Ralph Spencer wrote a paper several years ago that discussed the way he looks at life's big picture. The title is self explanatory - "Everything Matters."

Everything does matter to Spencer, the well-known architect and new Huntsville resident who just finished designing the new Master Plan for Sam Houston State University that will take the institution through the next 10 years of its development.

Just about every experience he has ever been through matters to him. Just about everything that happens on a daily basis in life also matters and should matter to everyone, he says.

What did matter to Sam Houston State and its current president, B. K. Marks, was getting Spencer to come out of his 1989 retirement and design the new master plan. Spencer designed the previous plan in 1980 that took the university to the year 2000.

"It was hard for us to think in terms of working with a different campus master planner, one who would have to start from the beginning to know the University," said Marks. "Ralph knew the personality and infrastructure of the University well.

"Frankly, we began to contrive ways of coaxing him out of retirement on a temporary basis, to update the campus master plan one more time. To shorten the story, we were successful in our attempts."

Not only did Sam Houston State benefit from the project, Spencer and his wife of two years, Vaneta, did as well. After getting to know the ins and outs of Huntsville, they decided it was the perfect place to settle down and enjoy retirement.

The couple now occupies a home in the Elkins Lake subdivision, which gives a spectacular view of the golf course.

"The social environment here is so good," Spencer said. "People are so nice and they are trusting. When you live in a city like I have most of my life, things don't happen much. When you meet a guy here on the golf course, he's all of the sudden your buddy. Huntsville is a pretty precious place in my mind."

Vaneta agrees.

"For it to be no larger than it is, it has so many community activities," she said. "It has just as much as what a big city has, maybe even more. Sometimes big cities lose that community atmosphere."

Spencer's success over the years brought him to Huntsville, but not before struggling through some hard times of his own.

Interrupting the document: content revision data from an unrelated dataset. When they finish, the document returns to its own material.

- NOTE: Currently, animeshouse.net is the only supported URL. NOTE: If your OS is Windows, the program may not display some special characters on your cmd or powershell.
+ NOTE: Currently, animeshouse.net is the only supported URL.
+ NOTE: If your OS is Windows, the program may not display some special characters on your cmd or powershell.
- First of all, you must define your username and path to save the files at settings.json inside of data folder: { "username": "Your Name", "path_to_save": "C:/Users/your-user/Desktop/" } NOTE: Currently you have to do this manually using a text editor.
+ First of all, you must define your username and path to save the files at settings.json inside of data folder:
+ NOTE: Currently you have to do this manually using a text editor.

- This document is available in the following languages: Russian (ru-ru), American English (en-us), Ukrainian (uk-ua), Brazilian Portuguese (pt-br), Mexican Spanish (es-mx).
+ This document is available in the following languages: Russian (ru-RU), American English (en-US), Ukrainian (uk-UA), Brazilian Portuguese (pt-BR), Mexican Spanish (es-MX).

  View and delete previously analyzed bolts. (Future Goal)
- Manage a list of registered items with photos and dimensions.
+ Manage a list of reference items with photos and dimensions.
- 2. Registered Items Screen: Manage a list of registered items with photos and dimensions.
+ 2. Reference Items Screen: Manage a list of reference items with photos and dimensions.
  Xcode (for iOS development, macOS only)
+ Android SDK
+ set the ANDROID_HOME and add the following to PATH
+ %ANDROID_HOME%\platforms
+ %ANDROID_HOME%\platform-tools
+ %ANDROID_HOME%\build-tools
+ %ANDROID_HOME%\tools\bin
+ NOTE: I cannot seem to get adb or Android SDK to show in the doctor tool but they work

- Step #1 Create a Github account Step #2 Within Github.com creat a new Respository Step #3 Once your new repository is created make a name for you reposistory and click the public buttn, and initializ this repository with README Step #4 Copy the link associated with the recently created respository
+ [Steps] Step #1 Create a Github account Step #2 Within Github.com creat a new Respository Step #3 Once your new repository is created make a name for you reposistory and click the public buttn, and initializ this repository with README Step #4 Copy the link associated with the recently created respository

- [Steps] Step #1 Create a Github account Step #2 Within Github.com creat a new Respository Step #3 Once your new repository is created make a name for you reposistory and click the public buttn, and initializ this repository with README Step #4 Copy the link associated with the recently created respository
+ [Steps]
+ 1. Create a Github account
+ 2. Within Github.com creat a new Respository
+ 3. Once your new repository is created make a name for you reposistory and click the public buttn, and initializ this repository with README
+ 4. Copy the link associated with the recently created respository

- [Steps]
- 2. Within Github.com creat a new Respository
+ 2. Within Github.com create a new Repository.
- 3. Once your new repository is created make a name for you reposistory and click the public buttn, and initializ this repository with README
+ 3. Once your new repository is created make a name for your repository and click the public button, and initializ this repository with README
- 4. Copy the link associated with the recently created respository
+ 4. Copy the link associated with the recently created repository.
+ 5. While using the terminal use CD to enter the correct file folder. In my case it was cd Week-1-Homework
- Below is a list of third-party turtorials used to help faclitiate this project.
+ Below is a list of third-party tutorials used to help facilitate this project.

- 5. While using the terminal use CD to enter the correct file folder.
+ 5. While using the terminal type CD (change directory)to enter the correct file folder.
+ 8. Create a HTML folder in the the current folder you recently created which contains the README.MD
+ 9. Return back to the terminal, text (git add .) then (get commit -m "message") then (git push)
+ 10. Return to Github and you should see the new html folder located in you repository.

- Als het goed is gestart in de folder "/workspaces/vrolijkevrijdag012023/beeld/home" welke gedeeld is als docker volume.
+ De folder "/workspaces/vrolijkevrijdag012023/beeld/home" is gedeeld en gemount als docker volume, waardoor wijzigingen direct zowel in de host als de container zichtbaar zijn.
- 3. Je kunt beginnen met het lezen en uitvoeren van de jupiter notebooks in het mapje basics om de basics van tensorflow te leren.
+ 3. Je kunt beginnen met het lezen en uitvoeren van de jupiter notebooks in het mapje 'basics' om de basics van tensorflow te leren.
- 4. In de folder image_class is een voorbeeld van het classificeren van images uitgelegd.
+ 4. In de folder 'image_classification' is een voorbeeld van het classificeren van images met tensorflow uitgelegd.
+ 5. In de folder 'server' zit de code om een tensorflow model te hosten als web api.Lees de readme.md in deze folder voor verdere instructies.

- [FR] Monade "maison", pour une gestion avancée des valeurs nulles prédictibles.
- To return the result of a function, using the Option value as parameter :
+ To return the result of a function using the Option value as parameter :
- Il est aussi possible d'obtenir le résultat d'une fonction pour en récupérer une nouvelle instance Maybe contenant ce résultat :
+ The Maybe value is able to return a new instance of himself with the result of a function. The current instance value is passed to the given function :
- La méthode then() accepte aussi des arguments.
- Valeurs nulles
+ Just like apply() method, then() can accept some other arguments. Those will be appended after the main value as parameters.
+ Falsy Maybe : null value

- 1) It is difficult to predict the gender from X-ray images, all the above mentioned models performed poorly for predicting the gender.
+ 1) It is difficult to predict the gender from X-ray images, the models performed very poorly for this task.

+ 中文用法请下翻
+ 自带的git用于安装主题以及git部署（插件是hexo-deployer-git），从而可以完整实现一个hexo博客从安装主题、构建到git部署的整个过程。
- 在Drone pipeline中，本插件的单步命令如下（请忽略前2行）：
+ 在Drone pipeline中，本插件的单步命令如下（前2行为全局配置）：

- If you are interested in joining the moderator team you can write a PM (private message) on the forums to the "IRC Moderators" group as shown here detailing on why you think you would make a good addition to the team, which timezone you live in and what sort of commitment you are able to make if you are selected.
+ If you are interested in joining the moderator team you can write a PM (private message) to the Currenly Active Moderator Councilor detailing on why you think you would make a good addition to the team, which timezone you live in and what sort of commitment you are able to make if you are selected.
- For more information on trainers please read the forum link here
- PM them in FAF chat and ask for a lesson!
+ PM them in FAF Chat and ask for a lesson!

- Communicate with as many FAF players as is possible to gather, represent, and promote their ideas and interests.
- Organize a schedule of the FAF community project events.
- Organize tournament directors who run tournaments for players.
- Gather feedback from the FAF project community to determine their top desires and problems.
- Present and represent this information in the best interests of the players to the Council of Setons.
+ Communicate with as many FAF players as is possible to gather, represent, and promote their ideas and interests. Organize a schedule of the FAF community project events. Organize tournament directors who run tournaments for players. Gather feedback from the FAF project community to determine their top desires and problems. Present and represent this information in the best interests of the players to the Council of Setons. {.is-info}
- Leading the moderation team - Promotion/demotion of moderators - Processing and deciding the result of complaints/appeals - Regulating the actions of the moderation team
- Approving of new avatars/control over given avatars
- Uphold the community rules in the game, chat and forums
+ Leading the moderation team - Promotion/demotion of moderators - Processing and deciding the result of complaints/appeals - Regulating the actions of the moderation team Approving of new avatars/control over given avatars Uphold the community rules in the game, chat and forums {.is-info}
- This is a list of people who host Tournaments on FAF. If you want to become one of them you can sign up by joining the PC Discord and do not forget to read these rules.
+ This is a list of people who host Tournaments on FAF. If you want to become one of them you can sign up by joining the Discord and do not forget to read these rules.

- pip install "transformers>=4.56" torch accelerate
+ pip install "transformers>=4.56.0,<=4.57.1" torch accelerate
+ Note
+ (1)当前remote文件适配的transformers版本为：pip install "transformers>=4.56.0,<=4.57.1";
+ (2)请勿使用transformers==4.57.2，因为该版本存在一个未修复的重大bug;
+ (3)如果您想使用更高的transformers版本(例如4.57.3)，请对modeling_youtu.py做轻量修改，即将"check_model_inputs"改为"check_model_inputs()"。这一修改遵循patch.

Growing up during the Depression in tiny Breckenridge, Texas, was not always easy for him, who will soon turn 75. Times were tough on him and his family.

He remembers when he had to take his family's cow to school a couple days a week. His father would tell him to tie the cow to a tree in the middle of a pasture on his way to school to let it graze until he was dismissed from his classes.

Kids would tease the young Spencer for having a pet cow. The only way he could stop the teasing was to get physical. Like many other things he has done in his life, it worked.

While only 17-years-old, he, along with three of his close friends, joined the Navy. It was World War II and many young men were dropping out of school to help in the war cause.

His duty took him to aircraft carriers in the combat-busy Pacific. There, he says, he began to understand that even the simplest things really do matter.

"I worked down in the bowels of the ship, in the hottest place you can find in the South Pacific where it was about 120 degrees outside," Spencer said.

"I learned then that cool air matters and that heat rash matters."

After seeing little war action, his duty was up and in 1946 he enrolled at Tarleton State University in Stephenville, which at the time was a junior college. After finishing his work there, he went on to Texas Tech, where he eventually graduated.

Spencer stayed in Lubbock for 20 years and then moved to Austin where he continued his architectural practice and taught classes at the University of Texas-Austin.

After 30 years of living in Austin, his first wife of 50 years passed away five years ago. He decided he would do some traveling and eventually rekindled his friendship with Vaneta, whom he met while at Tarleton State. Vaneta's husband of 25 years passed away some years back. The two decided to get married.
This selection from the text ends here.